Work order => Transcribe exactly the lines from the top of the records below through the line that holds "column Calc | position: 6 -> 4", both included, with no pictures.

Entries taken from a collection
>>

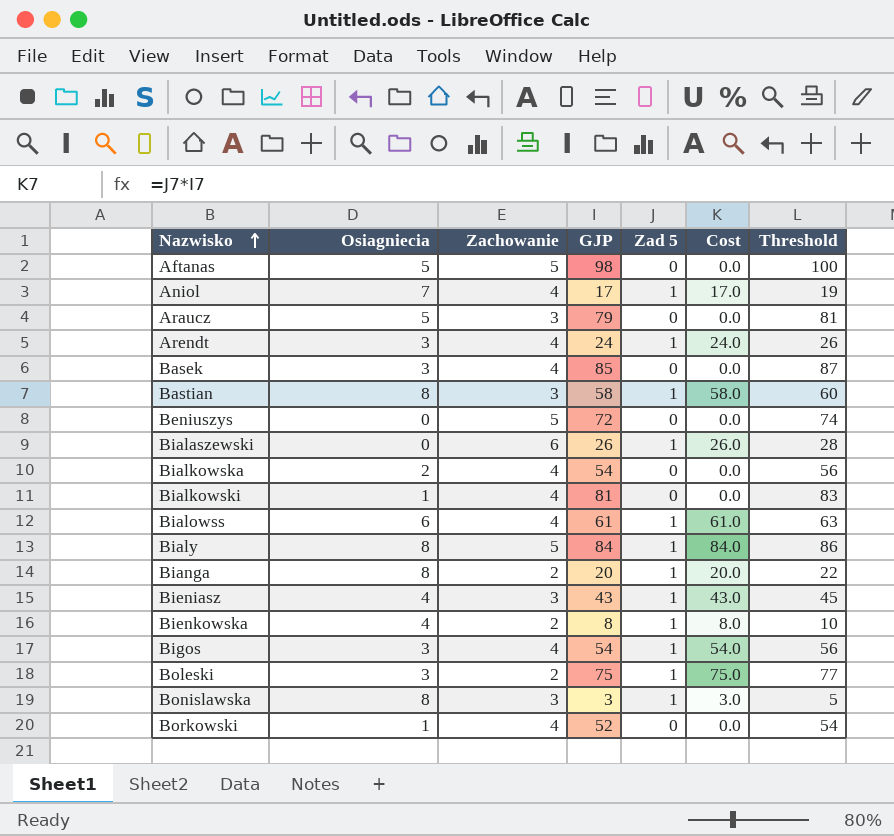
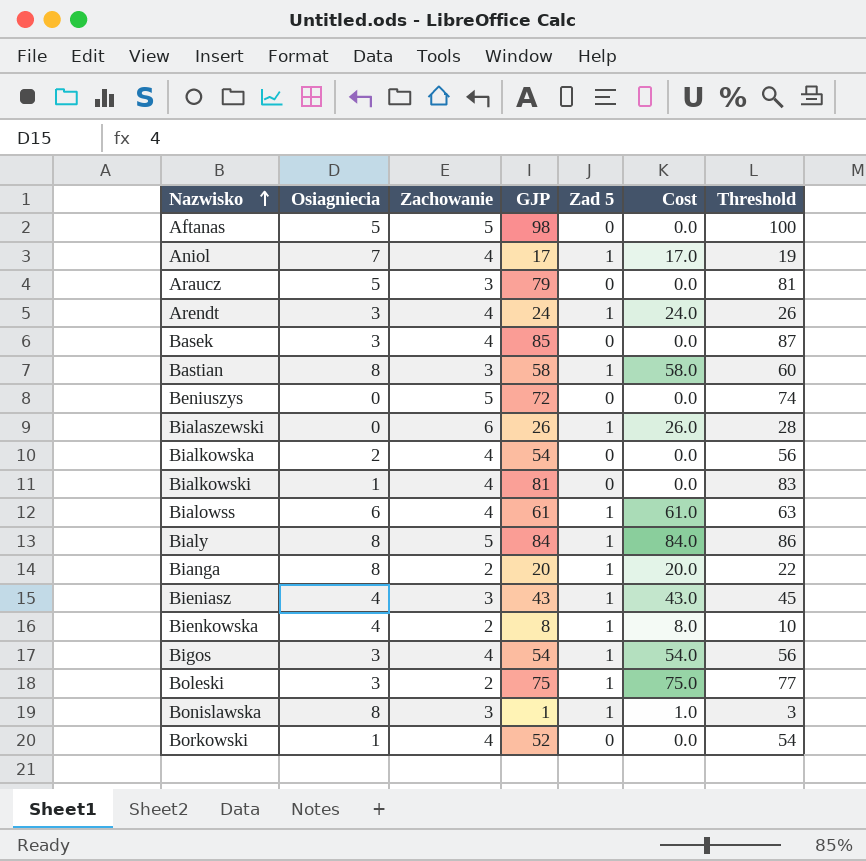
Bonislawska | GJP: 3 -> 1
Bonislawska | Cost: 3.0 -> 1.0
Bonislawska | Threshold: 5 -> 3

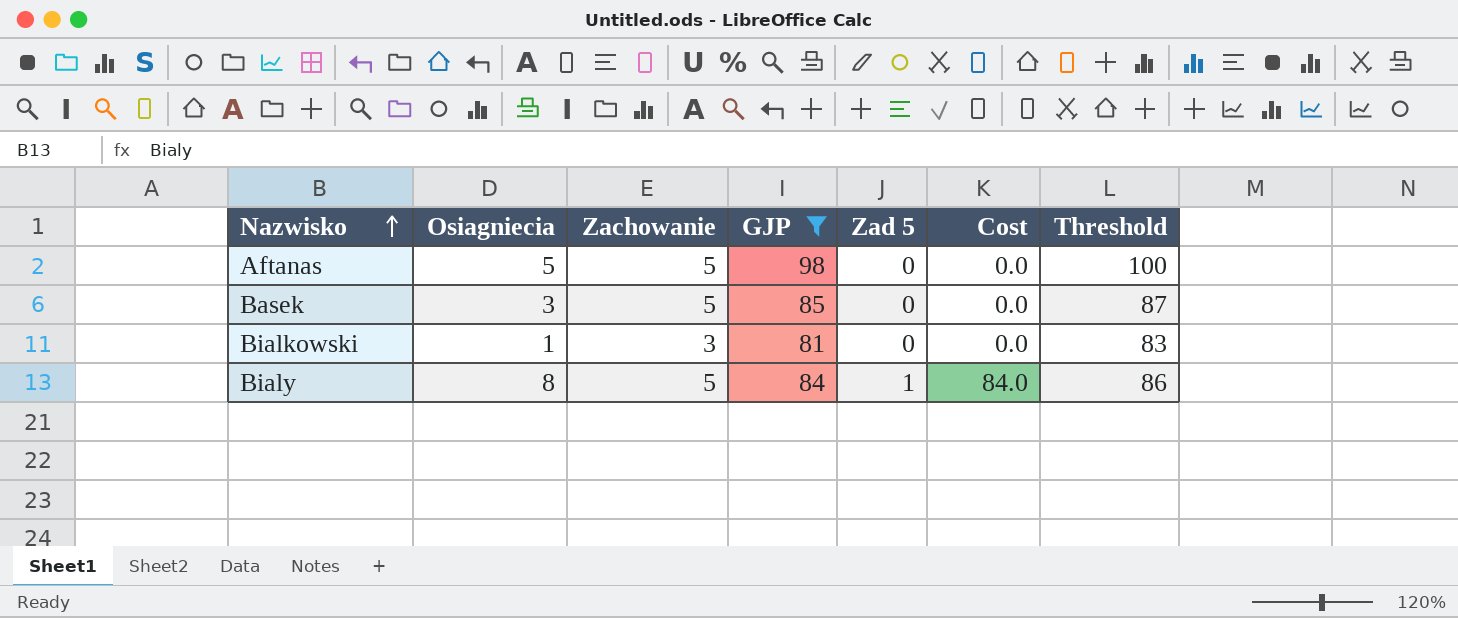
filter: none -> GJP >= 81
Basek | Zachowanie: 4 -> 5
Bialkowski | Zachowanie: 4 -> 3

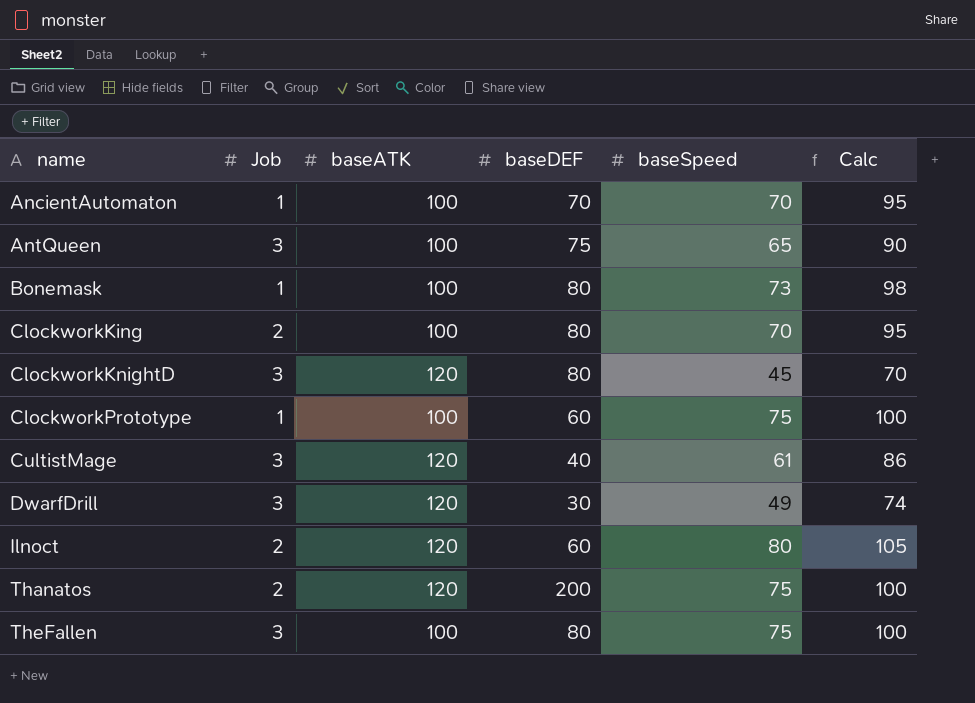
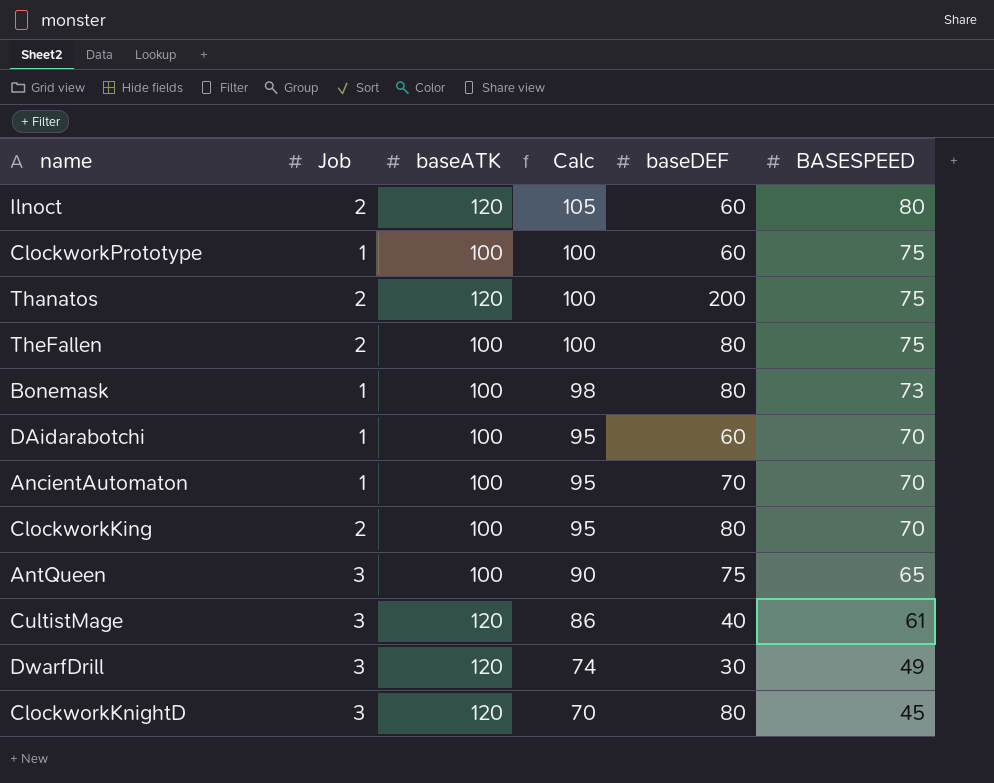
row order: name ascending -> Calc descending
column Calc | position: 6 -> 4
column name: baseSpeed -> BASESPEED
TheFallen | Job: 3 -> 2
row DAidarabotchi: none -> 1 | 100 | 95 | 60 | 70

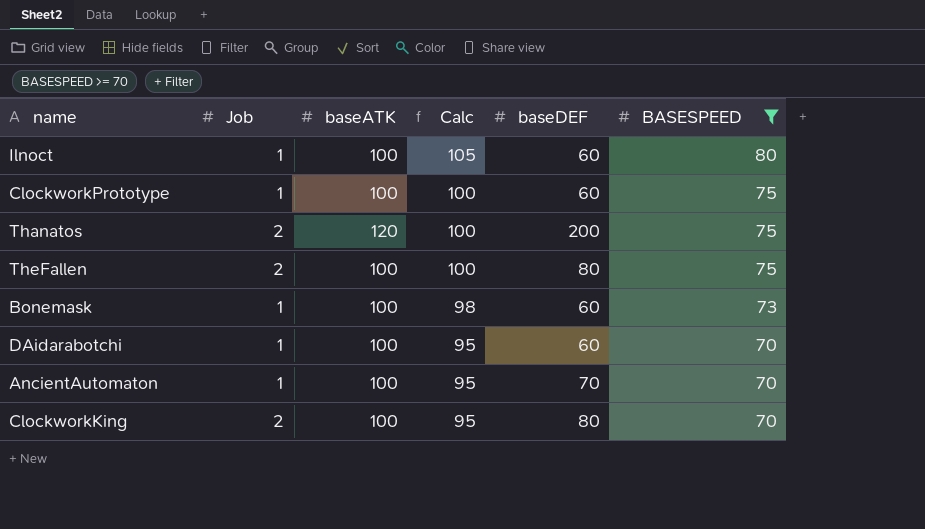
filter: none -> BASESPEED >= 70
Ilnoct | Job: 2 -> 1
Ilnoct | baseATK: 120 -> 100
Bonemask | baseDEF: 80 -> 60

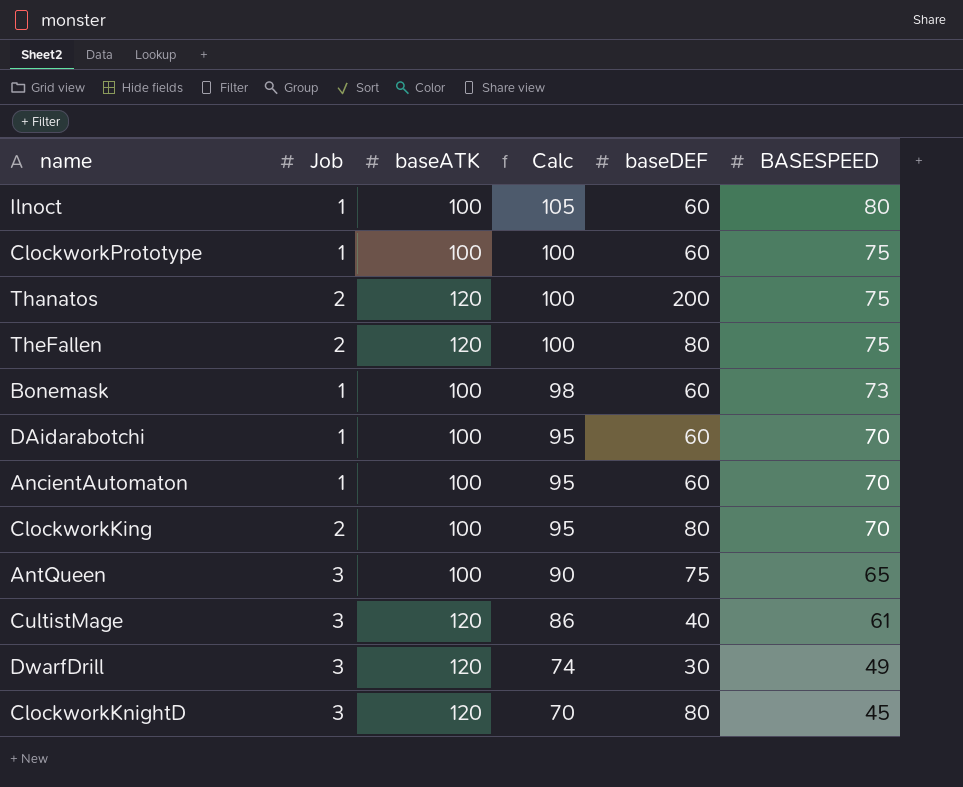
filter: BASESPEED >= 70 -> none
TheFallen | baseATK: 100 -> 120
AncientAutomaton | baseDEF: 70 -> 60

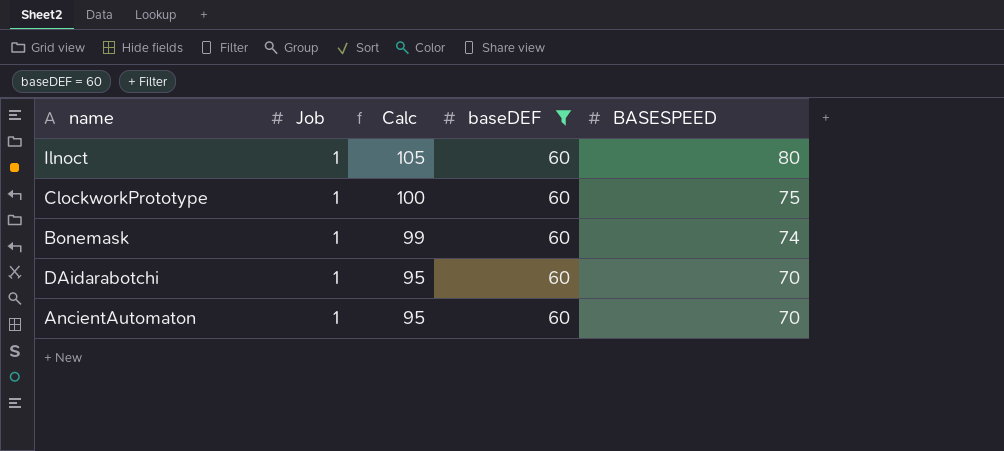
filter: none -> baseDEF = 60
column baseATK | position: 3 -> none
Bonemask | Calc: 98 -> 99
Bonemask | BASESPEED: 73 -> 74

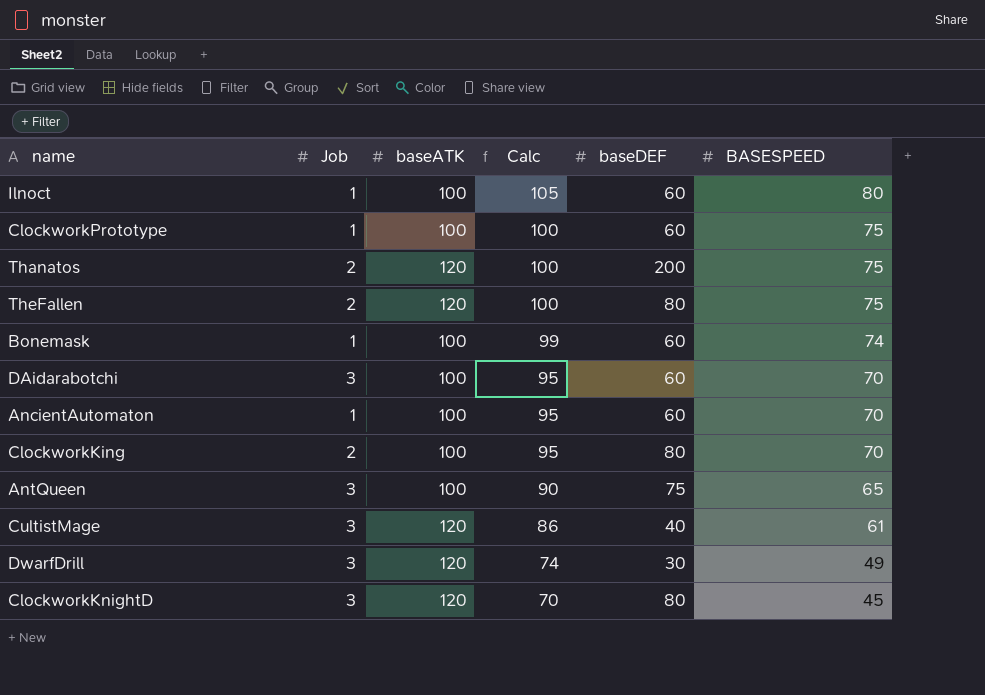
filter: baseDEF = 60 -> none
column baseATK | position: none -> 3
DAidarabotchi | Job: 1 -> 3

<<

Exercise answer =>
Bonislawska | GJP: 3 -> 1
Bonislawska | Cost: 3.0 -> 1.0
Bonislawska | Threshold: 5 -> 3

filter: none -> GJP >= 81
Basek | Zachowanie: 4 -> 5
Bialkowski | Zachowanie: 4 -> 3

row order: name ascending -> Calc descending
column Calc | position: 6 -> 4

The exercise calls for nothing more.